- Task description -
Reproduce exactly the stretch of lines running from the line with "color: #8b5cf6 ->" to the end of the entries below.

[Front-end code change data]
>>>

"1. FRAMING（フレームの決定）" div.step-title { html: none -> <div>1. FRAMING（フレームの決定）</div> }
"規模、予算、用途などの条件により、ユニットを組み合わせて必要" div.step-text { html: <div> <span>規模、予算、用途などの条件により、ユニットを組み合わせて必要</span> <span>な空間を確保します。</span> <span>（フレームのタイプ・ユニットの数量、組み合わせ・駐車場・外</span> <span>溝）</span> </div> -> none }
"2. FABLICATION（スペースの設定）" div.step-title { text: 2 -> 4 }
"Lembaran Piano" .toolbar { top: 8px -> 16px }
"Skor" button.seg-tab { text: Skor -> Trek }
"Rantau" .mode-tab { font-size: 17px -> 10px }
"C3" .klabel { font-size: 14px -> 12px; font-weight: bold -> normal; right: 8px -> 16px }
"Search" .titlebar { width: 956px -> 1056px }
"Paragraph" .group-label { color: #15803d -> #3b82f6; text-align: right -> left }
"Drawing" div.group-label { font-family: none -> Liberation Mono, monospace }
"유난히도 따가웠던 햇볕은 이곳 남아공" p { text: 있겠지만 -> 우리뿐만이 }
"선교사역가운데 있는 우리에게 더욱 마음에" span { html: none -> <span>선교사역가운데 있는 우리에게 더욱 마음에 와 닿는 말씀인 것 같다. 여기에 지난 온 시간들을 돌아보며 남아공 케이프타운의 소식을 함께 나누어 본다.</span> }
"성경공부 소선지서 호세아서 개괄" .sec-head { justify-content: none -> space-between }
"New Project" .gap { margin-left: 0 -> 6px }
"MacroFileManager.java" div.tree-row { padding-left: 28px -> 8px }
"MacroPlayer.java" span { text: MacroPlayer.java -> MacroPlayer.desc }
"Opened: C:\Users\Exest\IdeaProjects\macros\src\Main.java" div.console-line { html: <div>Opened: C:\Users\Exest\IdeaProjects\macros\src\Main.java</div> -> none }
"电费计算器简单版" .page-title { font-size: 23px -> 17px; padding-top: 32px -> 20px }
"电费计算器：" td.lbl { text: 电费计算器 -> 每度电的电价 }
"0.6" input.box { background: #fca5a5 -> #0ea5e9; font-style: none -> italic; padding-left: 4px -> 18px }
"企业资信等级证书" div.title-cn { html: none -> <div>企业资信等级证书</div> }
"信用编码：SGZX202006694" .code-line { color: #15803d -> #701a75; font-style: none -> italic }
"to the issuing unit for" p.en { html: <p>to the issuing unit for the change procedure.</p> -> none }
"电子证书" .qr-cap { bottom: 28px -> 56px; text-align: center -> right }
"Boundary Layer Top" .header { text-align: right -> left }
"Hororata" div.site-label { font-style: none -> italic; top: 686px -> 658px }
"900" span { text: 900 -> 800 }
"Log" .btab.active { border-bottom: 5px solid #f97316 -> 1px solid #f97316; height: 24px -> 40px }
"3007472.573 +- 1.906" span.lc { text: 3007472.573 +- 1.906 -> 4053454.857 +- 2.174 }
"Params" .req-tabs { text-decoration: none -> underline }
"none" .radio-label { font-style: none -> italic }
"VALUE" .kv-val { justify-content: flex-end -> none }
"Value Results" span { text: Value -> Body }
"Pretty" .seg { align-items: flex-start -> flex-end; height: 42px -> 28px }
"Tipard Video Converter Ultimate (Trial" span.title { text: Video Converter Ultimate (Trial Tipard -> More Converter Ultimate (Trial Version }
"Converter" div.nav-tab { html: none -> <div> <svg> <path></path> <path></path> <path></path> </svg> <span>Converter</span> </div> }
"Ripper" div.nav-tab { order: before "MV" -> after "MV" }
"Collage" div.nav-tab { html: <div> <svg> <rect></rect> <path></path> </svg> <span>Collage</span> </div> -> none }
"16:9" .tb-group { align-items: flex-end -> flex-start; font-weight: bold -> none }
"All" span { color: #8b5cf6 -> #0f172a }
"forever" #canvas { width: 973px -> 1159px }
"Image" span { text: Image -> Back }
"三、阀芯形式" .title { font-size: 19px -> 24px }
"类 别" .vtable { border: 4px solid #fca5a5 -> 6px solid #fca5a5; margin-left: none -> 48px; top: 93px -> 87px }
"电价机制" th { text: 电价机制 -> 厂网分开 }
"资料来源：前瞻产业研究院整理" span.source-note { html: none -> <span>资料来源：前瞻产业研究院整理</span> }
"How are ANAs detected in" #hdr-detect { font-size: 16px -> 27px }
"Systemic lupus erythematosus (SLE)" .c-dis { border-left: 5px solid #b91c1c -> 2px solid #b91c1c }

<<<

- Result for this exercise -
"All" span { color: #8b5cf6 -> #0f172a }
"forever" #canvas { width: 973px -> 1159px }
"Image" span { text: Image -> Back }
"三、阀芯形式" .title { font-size: 19px -> 24px }
"类 别" .vtable { border: 4px solid #fca5a5 -> 6px solid #fca5a5; margin-left: none -> 48px; top: 93px -> 87px }
"电价机制" th { text: 电价机制 -> 厂网分开 }
"资料来源：前瞻产业研究院整理" span.source-note { html: none -> <span>资料来源：前瞻产业研究院整理</span> }
"How are ANAs detected in" #hdr-detect { font-size: 16px -> 27px }
"Systemic lupus erythematosus (SLE)" .c-dis { border-left: 5px solid #b91c1c -> 2px solid #b91c1c }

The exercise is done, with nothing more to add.